Could you print the stretch of lines below from the one with "Ahmad Amin | Fours: 0 -> 1" through the one with "Shiva Vashishat | Sixers: 1 -> 0", exactly as they stand and without any pictures?

━━━━━ EXERCISE DATA

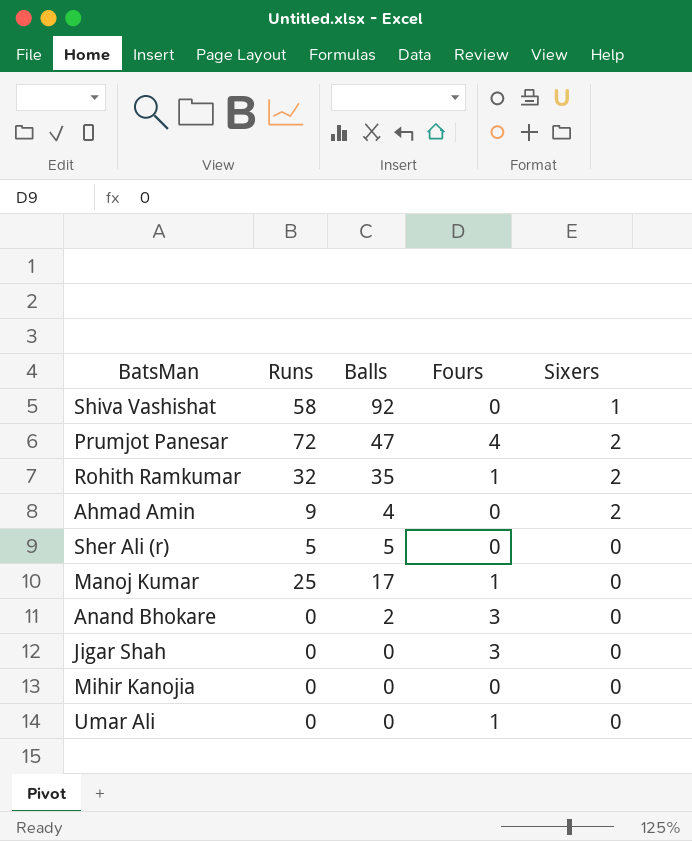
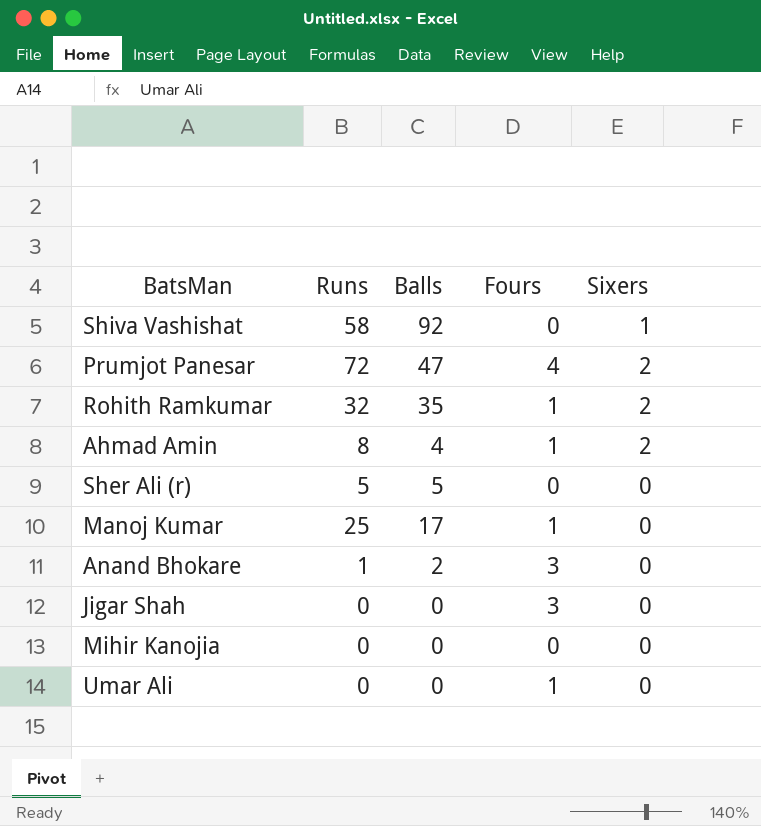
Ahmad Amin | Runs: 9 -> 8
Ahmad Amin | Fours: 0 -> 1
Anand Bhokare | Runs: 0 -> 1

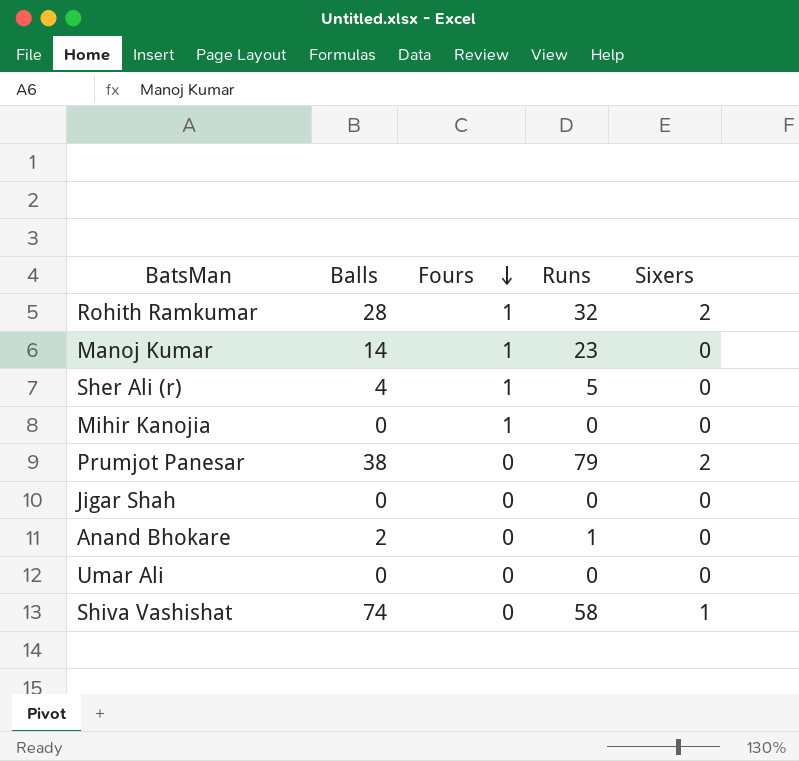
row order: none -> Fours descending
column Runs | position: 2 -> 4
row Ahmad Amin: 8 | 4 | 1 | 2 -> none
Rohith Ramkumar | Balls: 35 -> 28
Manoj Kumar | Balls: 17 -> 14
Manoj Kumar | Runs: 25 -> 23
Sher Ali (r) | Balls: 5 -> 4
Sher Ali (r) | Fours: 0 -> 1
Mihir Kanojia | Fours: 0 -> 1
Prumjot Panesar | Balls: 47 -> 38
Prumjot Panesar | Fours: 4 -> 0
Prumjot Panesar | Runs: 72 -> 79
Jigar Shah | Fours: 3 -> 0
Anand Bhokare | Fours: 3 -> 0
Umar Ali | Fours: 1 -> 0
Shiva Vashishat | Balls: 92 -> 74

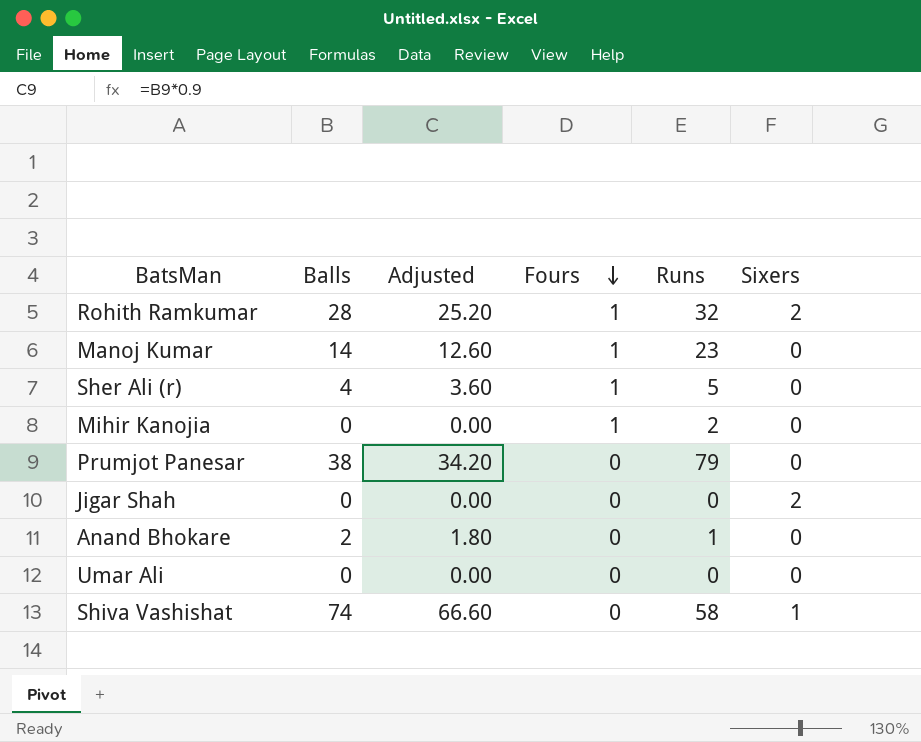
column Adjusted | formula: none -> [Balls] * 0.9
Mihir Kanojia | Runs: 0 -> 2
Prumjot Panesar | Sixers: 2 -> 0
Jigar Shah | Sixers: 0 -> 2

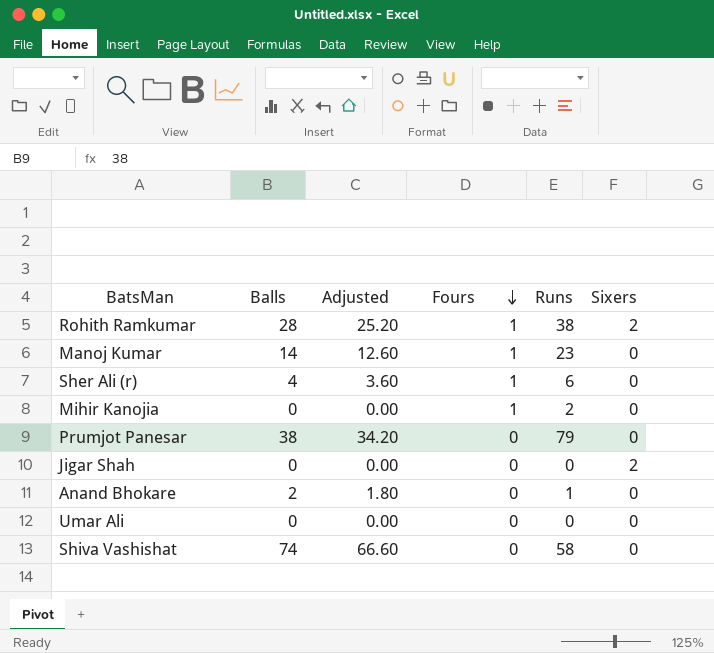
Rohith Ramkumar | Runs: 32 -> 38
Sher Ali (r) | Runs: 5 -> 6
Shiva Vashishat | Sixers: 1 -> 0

━━━━━━━━━━
━━━━━ EXERCISE DATA

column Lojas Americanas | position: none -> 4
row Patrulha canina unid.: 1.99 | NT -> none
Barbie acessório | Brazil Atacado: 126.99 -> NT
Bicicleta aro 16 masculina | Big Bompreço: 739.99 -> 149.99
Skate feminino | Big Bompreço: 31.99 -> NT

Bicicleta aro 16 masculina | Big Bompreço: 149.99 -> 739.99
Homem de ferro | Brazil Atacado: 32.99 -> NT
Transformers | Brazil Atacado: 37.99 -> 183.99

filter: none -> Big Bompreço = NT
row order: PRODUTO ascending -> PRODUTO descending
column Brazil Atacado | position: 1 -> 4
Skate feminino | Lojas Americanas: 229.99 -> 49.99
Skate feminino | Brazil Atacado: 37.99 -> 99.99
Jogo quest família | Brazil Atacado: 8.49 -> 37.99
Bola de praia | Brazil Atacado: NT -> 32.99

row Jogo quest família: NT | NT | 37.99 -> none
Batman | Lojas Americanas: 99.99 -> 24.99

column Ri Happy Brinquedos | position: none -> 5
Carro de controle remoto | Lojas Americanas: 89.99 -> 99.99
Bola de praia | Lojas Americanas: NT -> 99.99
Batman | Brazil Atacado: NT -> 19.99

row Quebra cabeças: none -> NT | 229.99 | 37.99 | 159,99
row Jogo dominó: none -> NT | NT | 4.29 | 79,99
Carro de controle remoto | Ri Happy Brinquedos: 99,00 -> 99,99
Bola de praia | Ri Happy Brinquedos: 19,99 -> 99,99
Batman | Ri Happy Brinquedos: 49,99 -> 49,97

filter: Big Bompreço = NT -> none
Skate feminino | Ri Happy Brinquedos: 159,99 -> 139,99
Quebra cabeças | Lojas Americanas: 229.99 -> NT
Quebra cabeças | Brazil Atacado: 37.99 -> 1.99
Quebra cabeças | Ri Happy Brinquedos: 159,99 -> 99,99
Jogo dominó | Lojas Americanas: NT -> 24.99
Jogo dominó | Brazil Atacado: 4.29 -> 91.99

━━━━━━━━━━
━━━━━ EXERCISE DATA

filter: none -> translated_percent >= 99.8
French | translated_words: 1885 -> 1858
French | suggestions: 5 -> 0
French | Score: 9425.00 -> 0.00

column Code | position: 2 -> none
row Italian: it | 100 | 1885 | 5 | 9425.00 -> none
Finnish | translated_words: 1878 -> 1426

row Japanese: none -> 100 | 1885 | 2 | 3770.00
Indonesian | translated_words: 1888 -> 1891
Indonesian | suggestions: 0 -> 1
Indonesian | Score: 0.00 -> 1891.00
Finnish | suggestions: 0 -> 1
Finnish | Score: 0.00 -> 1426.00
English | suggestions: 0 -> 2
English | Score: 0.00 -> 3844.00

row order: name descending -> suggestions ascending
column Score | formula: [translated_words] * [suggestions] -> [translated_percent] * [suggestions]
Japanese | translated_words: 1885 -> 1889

━━━━━━━━━━

### [EXERCISE OUTPUT]
Ahmad Amin | Fours: 0 -> 1
Anand Bhokare | Runs: 0 -> 1

row order: none -> Fours descending
column Runs | position: 2 -> 4
row Ahmad Amin: 8 | 4 | 1 | 2 -> none
Rohith Ramkumar | Balls: 35 -> 28
Manoj Kumar | Balls: 17 -> 14
Manoj Kumar | Runs: 25 -> 23
Sher Ali (r) | Balls: 5 -> 4
Sher Ali (r) | Fours: 0 -> 1
Mihir Kanojia | Fours: 0 -> 1
Prumjot Panesar | Balls: 47 -> 38
Prumjot Panesar | Fours: 4 -> 0
Prumjot Panesar | Runs: 72 -> 79
Jigar Shah | Fours: 3 -> 0
Anand Bhokare | Fours: 3 -> 0
Umar Ali | Fours: 1 -> 0
Shiva Vashishat | Balls: 92 -> 74

column Adjusted | formula: none -> [Balls] * 0.9
Mihir Kanojia | Runs: 0 -> 2
Prumjot Panesar | Sixers: 2 -> 0
Jigar Shah | Sixers: 0 -> 2

Rohith Ramkumar | Runs: 32 -> 38
Sher Ali (r) | Runs: 5 -> 6
Shiva Vashishat | Sixers: 1 -> 0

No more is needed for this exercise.